My good friend Ken Leistner, (Dr. HIT) used to discuss and advocate how to put out 115% effort all the time -- in whatever one does, which seems to work while one is young and seems to have inexhaustible recovery ability, even as one was almost constantly injured and recovering from such enthusiasm -- but there eventually comes a time for all of us to realize that going to the well too many times and exhausting it, comes with the risk that one day, one might not recover, but then go into an irreversible decline until one's ultimate and inevitable death -- which is the old way of dying, rather than the new way of living.
We still see that mentality at work in the thinking that increasing stress, enables us to better tolerate it -- but only up to a point that it overwhelms us, and then destroys us -- because we don't have infinite ability to adapt and recovery, but will succumb as the more appropriate fate. That is the reason, most traditional exercise and conditioning strategies and regimens, seems not to be effective in the mature human being -- and actually may wear them out faster, reducing their resiliency and recovery.
During the 80s, when many of my friends were well into their careers working with top athletes, and seeing what worked for that small unrepresentative population samples, I got sidetracked in working with the the disabled, elderly and terminal on the other extreme -- which posed a much more interesting question, of not what would work with the most gifted individuals in that respect -- but what would work even among the most hopeless individuals and conditions?
And that was the more important question to ask, as people do not remain young, competitive and combative all their lives, but eventually mature and mellow out, and "age" in that familiar pattern -- of not recovering from their efforts and battles, but then seem to enter into lifelong declines -- that seem irreversible -- despite one's even added determination to give even more to their efforts. but the results are not forthcoming, as so they abandon those efforts, and give up thinking that anything works, and that life from here on out, is simply a losing proposition -- and they can no longer get ahead, except by deluding themselves into thinking that is so -- and then disappearing from public view as people do when in hopeless decline and deterioration to become mere shells of their former selves they want nobody to witness, as they can sense the horror of those reactions to seeing them -- and the pity it evokes.
That's quite a comedown from those formerly at the peak of their game -- now in rapid retreat from everything in life -- even their own images in the mirror.
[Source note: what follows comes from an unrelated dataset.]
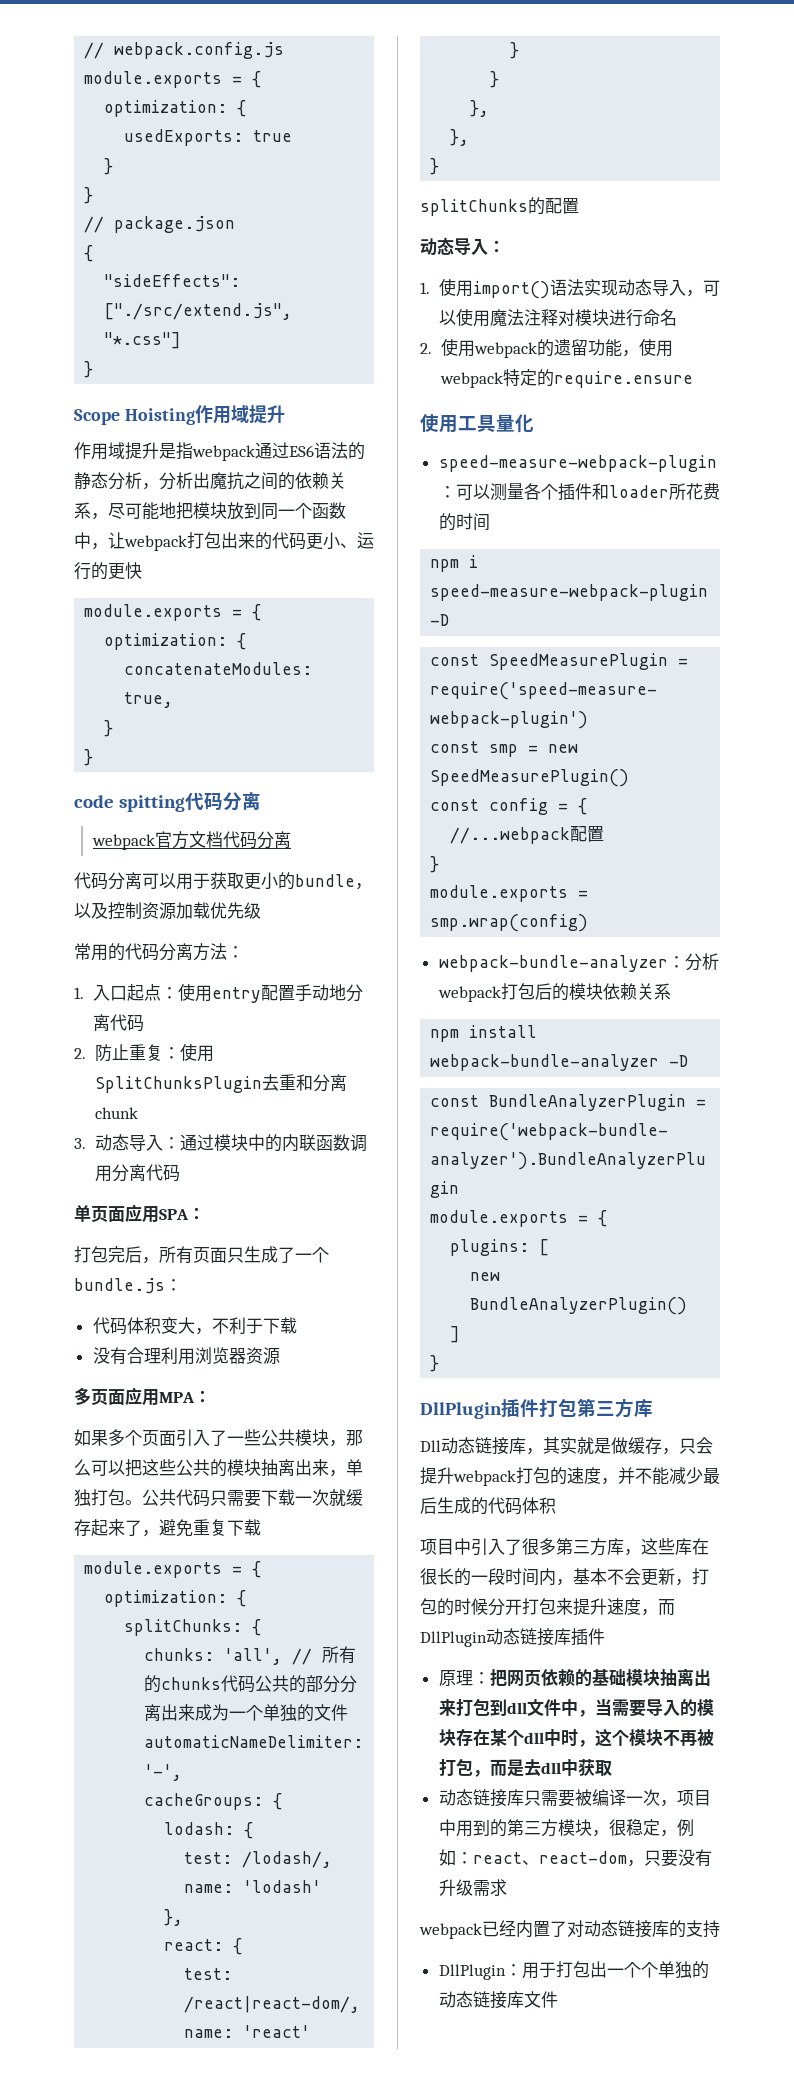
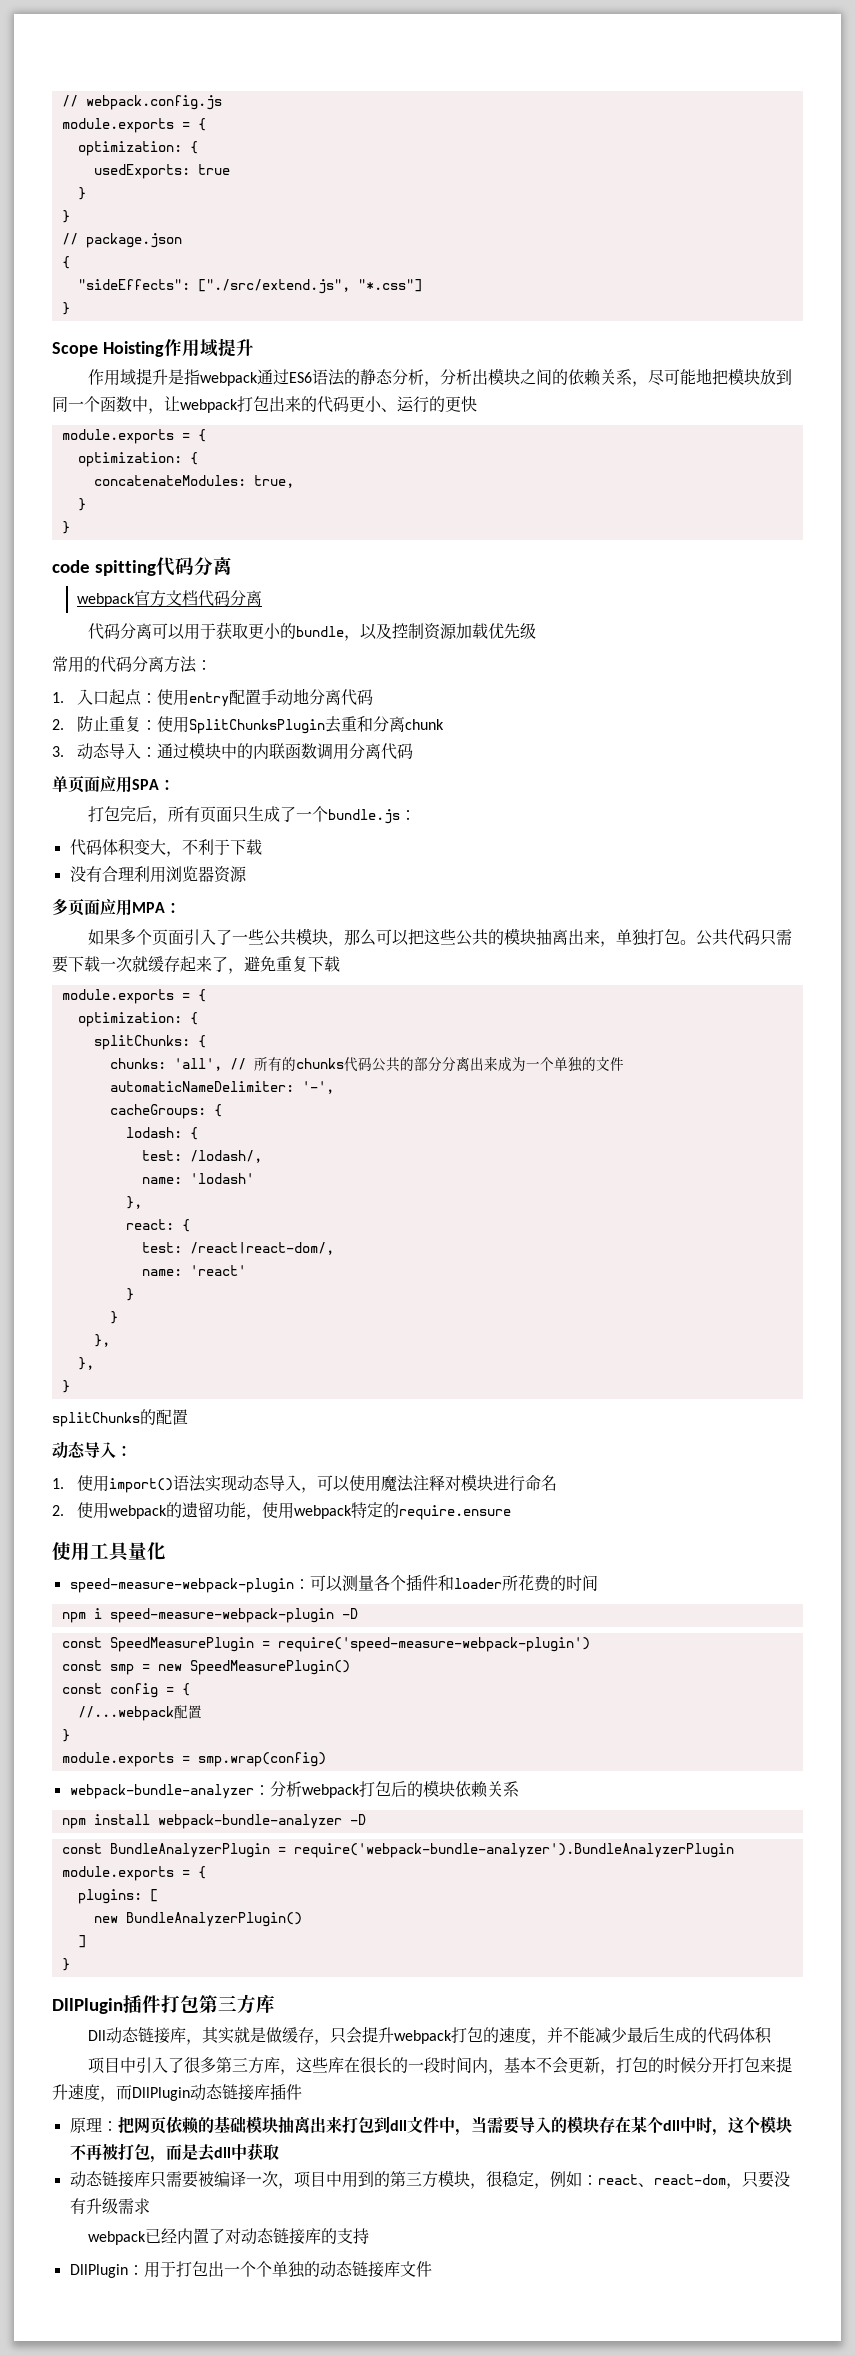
[210,472,244,490] 魔抗 -> [487,368,520,385] 模块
The brief moment of glory, is no compensation for a lifelong decline and deterioration that stretches over many decades -- affecting all one does, and can no longer do, and is impaired and distressed at every moment in life. So is there something one can do, some way one can train -- that keeps one at 95% of their fullest potential, and not 110% -- followed by lifelong, irreversible decline without recovery and respite?
That seems to be the much more valuable, and sensible question to ask. What keeps one at 95% capacity most of the time, and the excess capacity untapped, goes to building one's margin of reserves and recovery ability -- for a lifetime of unintended challenges a full life will embrace? It is important to exercise those limits, as the key to one's survival strategy -- and not routinely go beyond them thinking one grows invulnerable by doing so routinely -- losing sight of one's abilities in overestimating them on every occasion. That's how fatal and debilitating accidents occur -- thinking one grows invulnerable to them, by risking them always.
Many are conditioned to those responses -- rather than fine-tuning the fine-lines that separates success from failure, and doom. What is the margin of safety and reserve, one must maintain -- and actually increase, so as to enhance one's survival throughout a long life -- thrive, and prosper? That is the obvious great frontier of these times -- as many live longer, but most don't do it on the terms they would like -- which would fundamentally revolutionize that stage of life, and make it truly a golden age.
"More" and "how much," seems to be the wrong approach -- because it is not working, no matter how insistent they are that what "works" at a young age, works for all ages, no matter what -- when the obvious truth of the matter is that it isn't working as one ages, because it is not the solution -- that fails in time, or there would be no problem -- and one could just continue to do what one has always done before, with the same great results -- but instead, one just gets injured, or dies prematurely, often in an unprecedented rapid decline.
So always a great question, has been what is sustainable for a long and prosperous lifetime -- and not just a one-shot deal that is as quickly extinguished, in every generation of newcomers willing to do anything for a brief moment in that glory and fame? A few make it, but countless more merely perish -- in vain. But more importantly, is the feeling that they are still improving, or just an utter failure, with no meaning and purpose of any improvement, and only increasing decline and despair that anything matters anymore -- but then one will just continue to go through the motions -- until one can't. That's no way to live a life -- or to condition oneself to live.